Repeat exactly the lines running from the first line of the data to the line containing "-128,7 +128,7 @@", both ends included, and nothing else; drop the pictures.

[Opening EXERCISE MATERIALS section]

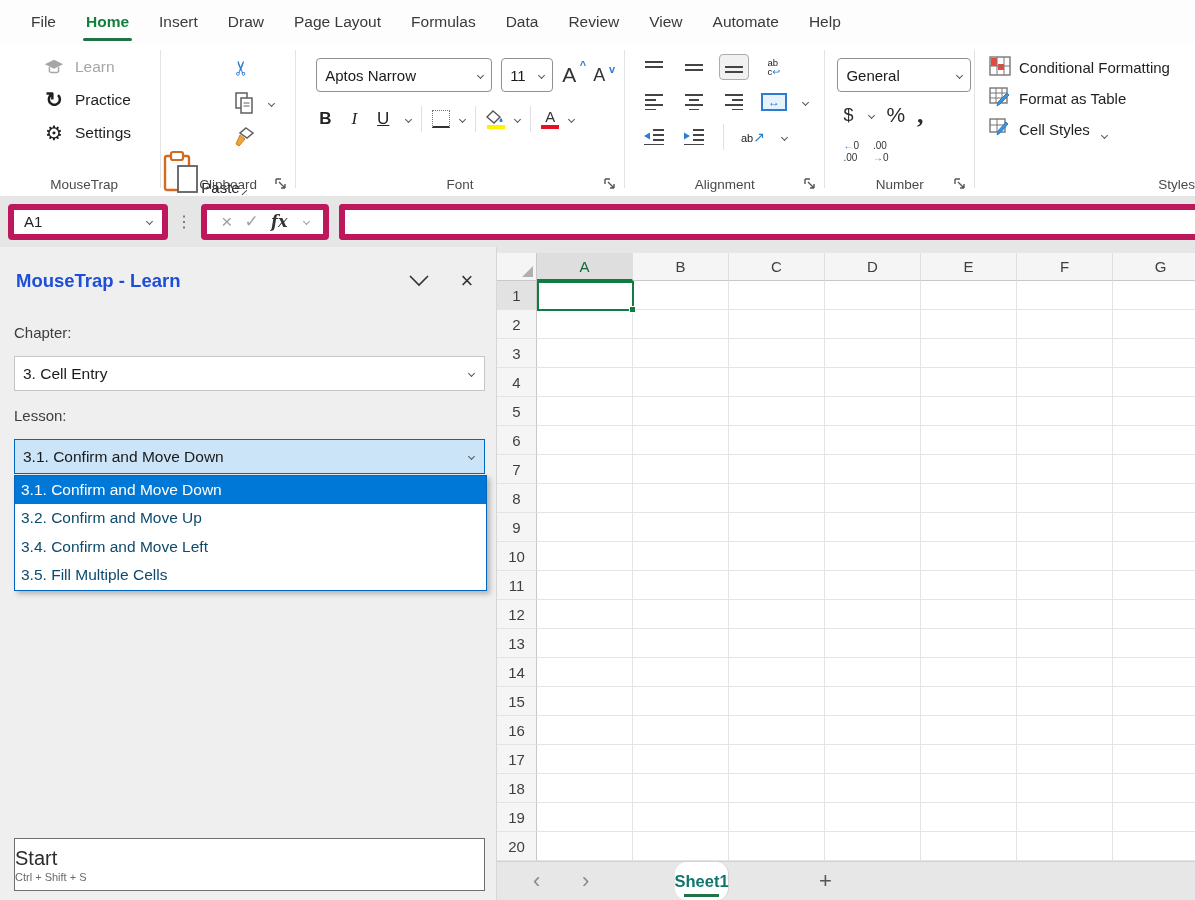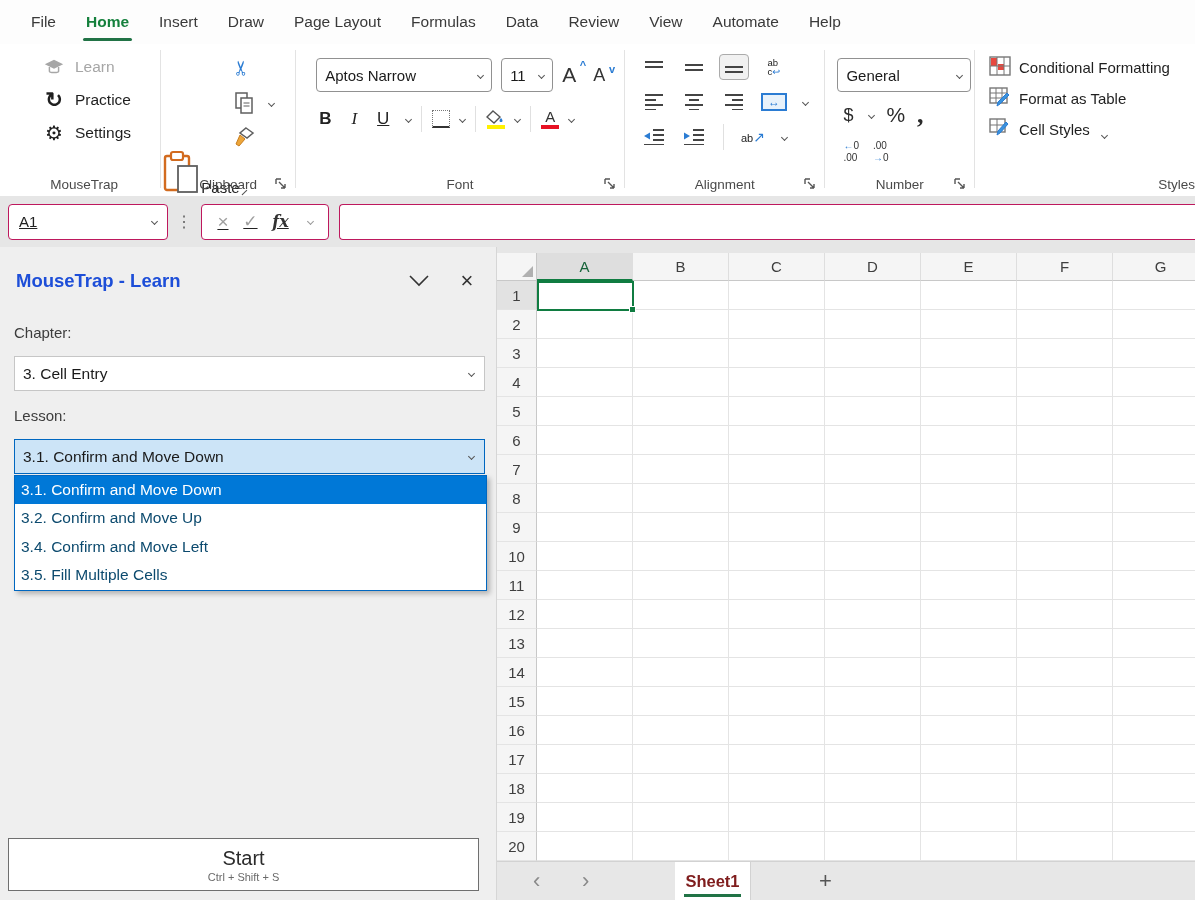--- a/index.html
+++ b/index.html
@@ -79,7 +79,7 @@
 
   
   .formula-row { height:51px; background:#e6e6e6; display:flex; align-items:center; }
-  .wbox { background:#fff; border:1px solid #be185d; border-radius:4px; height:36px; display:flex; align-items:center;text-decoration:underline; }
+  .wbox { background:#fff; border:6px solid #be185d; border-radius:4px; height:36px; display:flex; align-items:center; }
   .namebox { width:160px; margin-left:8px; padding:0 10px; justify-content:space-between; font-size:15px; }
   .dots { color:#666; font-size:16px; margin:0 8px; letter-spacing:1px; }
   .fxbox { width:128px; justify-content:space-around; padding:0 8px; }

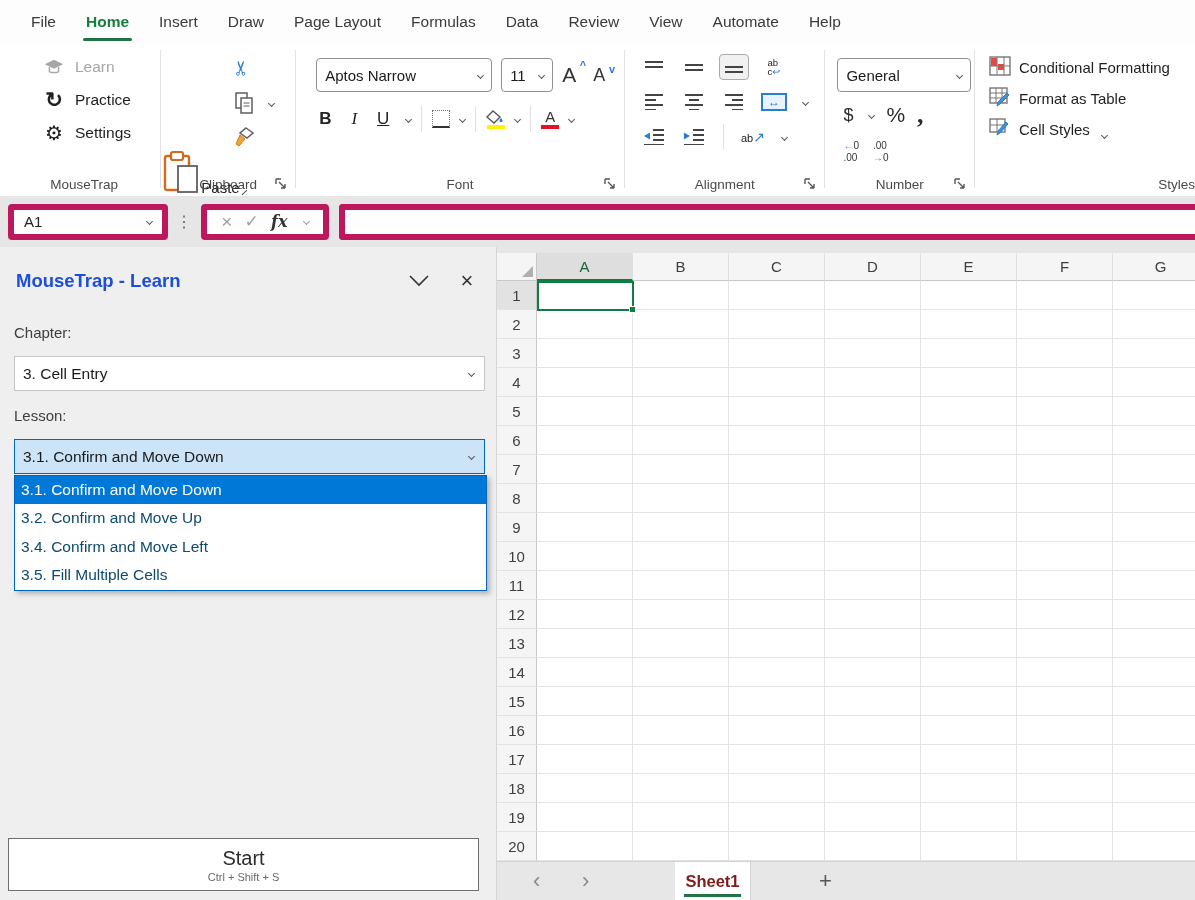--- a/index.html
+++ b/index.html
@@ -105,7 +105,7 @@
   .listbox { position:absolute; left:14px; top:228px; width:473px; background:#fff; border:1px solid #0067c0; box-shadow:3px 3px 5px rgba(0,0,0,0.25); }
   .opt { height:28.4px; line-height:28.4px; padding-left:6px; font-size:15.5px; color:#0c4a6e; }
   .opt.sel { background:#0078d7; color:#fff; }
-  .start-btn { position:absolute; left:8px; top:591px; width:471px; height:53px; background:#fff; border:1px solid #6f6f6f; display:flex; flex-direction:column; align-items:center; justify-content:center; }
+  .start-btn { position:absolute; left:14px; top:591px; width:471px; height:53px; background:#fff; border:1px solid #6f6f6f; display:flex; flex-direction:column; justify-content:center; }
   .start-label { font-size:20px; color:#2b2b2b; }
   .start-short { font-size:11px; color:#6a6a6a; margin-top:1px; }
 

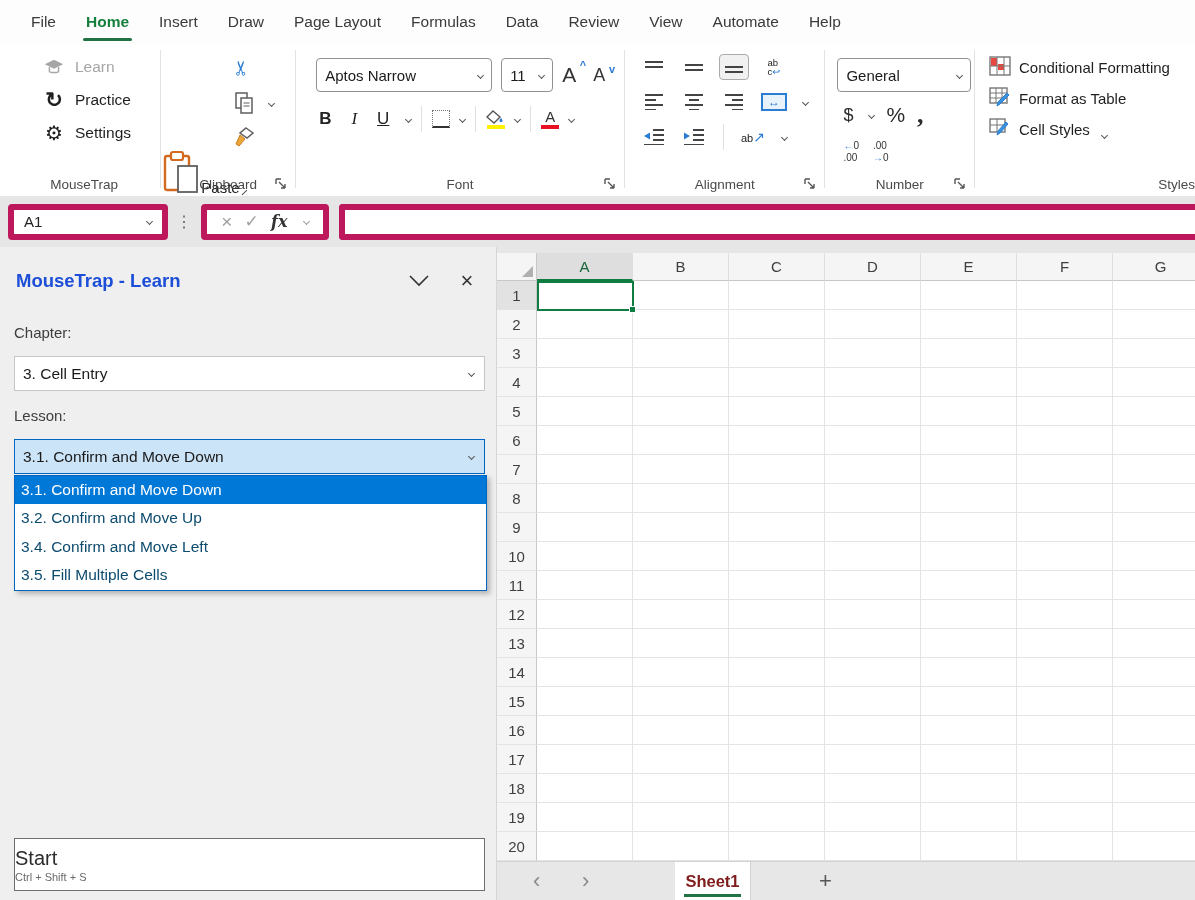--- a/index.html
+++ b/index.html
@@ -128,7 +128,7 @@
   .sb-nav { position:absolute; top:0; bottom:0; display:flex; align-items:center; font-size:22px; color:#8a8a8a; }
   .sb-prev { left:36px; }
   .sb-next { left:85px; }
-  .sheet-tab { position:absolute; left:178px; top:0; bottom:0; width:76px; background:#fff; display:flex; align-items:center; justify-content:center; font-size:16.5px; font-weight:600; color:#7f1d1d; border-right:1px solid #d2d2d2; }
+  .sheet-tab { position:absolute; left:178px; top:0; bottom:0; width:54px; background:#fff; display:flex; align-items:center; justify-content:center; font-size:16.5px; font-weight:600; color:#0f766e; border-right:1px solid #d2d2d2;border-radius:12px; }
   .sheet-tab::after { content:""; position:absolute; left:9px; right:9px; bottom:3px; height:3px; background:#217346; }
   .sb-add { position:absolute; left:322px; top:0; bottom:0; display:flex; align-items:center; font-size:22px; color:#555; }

[Closing EXERCISE MATERIALS section]

→ YOUR SOLUTION:
--- a/index.html
+++ b/index.html
@@ -79,7 +79,7 @@
 
   
   .formula-row { height:51px; background:#e6e6e6; display:flex; align-items:center; }
-  .wbox { background:#fff; border:1px solid #be185d; border-radius:4px; height:36px; display:flex; align-items:center;text-decoration:underline; }
+  .wbox { background:#fff; border:6px solid #be185d; border-radius:4px; height:36px; display:flex; align-items:center; }
   .namebox { width:160px; margin-left:8px; padding:0 10px; justify-content:space-between; font-size:15px; }
   .dots { color:#666; font-size:16px; margin:0 8px; letter-spacing:1px; }
   .fxbox { width:128px; justify-content:space-around; padding:0 8px; }

--- a/index.html
+++ b/index.html
@@ -105,7 +105,7 @@
   .listbox { position:absolute; left:14px; top:228px; width:473px; background:#fff; border:1px solid #0067c0; box-shadow:3px 3px 5px rgba(0,0,0,0.25); }
   .opt { height:28.4px; line-height:28.4px; padding-left:6px; font-size:15.5px; color:#0c4a6e; }
   .opt.sel { background:#0078d7; color:#fff; }
-  .start-btn { position:absolute; left:8px; top:591px; width:471px; height:53px; background:#fff; border:1px solid #6f6f6f; display:flex; flex-direction:column; align-items:center; justify-content:center; }
+  .start-btn { position:absolute; left:14px; top:591px; width:471px; height:53px; background:#fff; border:1px solid #6f6f6f; display:flex; flex-direction:column; justify-content:center; }
   .start-label { font-size:20px; color:#2b2b2b; }
   .start-short { font-size:11px; color:#6a6a6a; margin-top:1px; }
 

--- a/index.html
+++ b/index.html
@@ -128,7 +128,7 @@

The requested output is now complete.